◆ Exercise aim ◆
Search the records below for the word "Subsystem". Copy each line where it occurs.

(Dataset items)
***

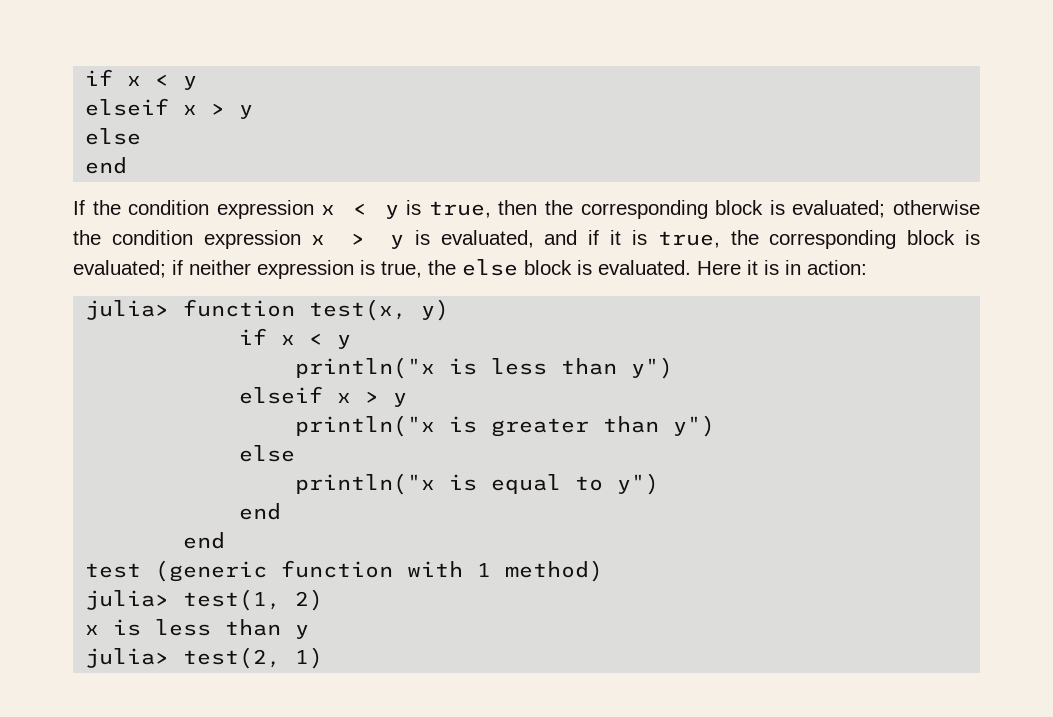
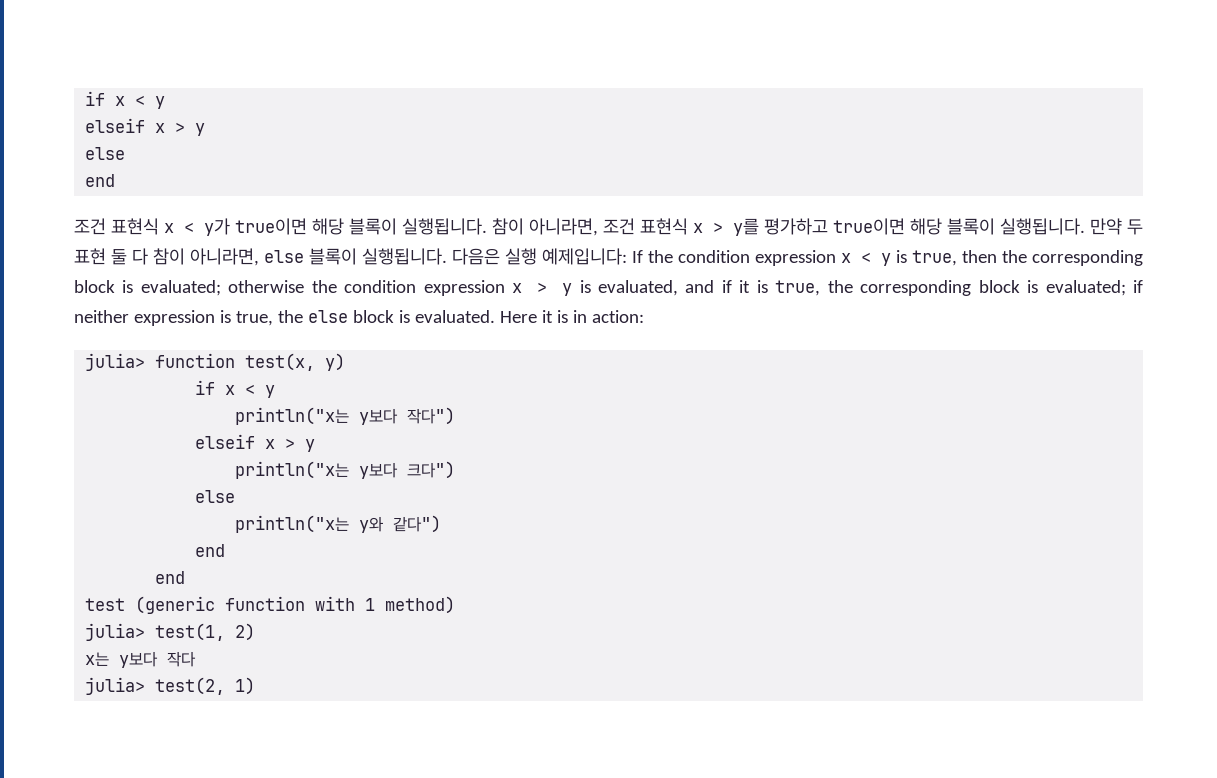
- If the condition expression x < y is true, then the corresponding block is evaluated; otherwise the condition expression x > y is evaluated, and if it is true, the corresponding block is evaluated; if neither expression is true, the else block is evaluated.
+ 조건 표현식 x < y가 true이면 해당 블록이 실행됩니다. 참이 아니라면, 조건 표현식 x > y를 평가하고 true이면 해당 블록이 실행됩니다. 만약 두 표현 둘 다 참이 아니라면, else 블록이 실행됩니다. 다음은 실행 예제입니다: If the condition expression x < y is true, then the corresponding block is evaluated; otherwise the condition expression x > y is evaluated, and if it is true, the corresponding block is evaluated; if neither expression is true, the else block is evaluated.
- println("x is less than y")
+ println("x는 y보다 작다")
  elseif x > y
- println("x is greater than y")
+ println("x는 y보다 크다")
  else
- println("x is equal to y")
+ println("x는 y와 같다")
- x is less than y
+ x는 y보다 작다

***

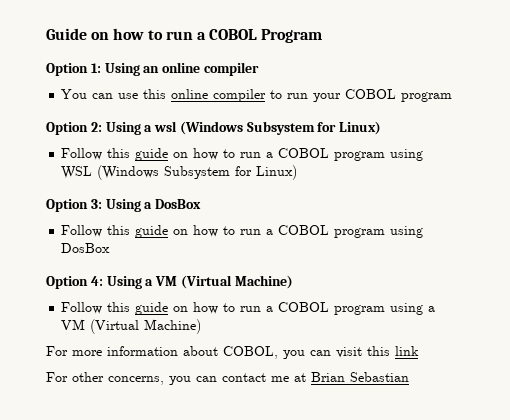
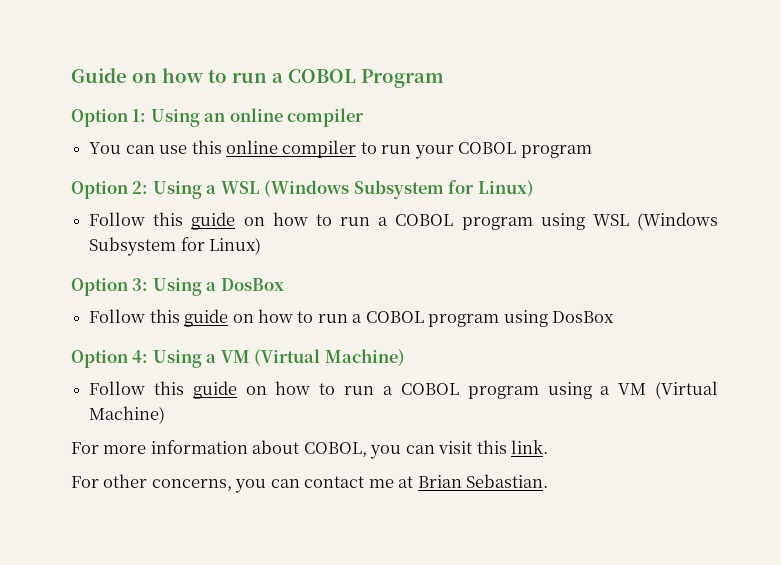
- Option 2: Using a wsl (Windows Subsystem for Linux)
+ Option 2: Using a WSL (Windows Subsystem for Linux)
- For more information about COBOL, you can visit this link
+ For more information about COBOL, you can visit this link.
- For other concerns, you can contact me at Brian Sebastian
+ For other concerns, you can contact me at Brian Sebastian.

***

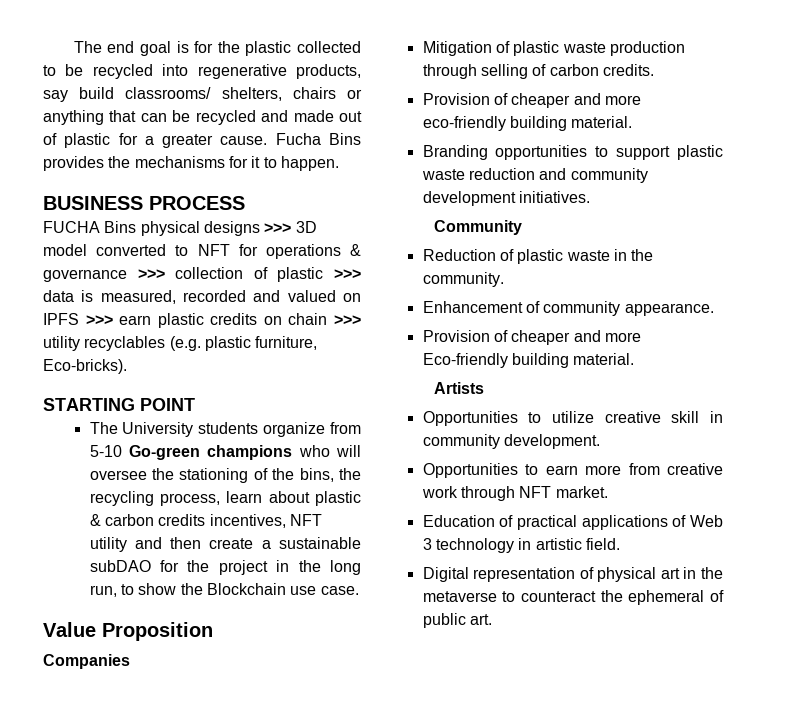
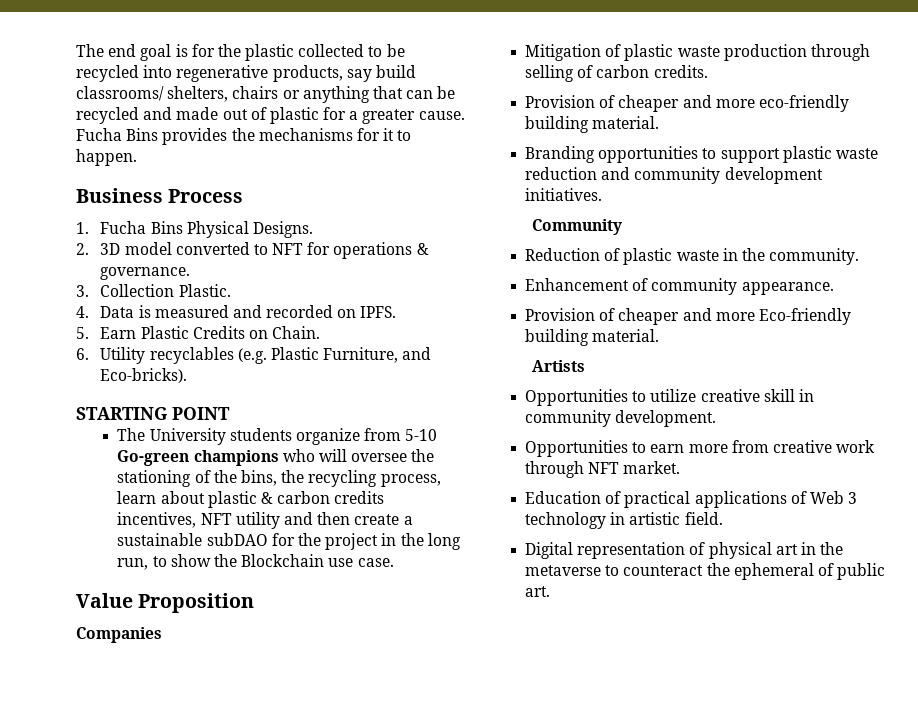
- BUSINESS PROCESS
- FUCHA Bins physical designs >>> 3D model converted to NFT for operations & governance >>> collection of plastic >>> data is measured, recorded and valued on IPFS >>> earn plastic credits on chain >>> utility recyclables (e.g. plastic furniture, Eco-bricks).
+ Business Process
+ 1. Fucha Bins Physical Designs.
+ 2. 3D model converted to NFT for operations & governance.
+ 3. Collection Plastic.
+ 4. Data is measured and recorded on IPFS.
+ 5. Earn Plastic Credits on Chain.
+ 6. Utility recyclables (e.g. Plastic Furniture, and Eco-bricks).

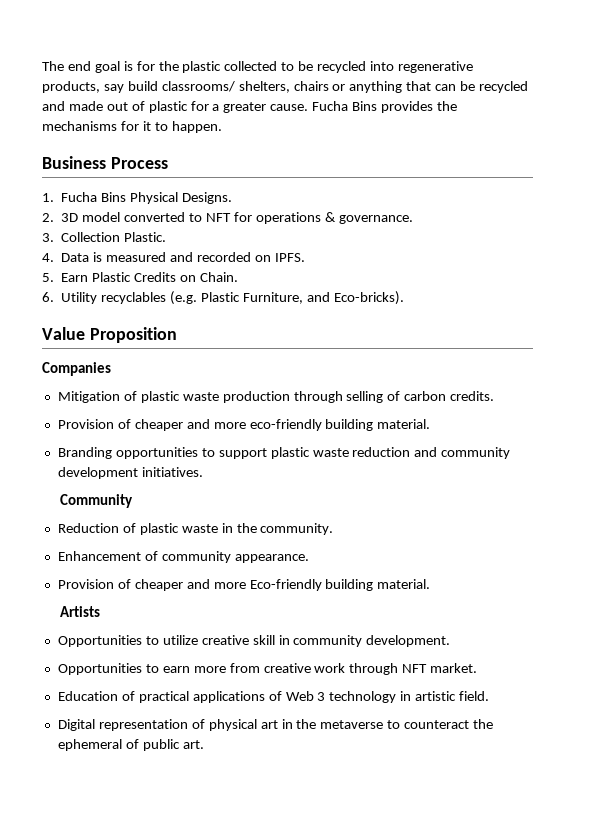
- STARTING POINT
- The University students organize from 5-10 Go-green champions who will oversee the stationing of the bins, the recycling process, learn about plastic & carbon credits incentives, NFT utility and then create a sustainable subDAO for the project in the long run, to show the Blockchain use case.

***

◆ Response box ◆
- Option 2: Using a wsl (Windows Subsystem for Linux)
+ Option 2: Using a WSL (Windows Subsystem for Linux)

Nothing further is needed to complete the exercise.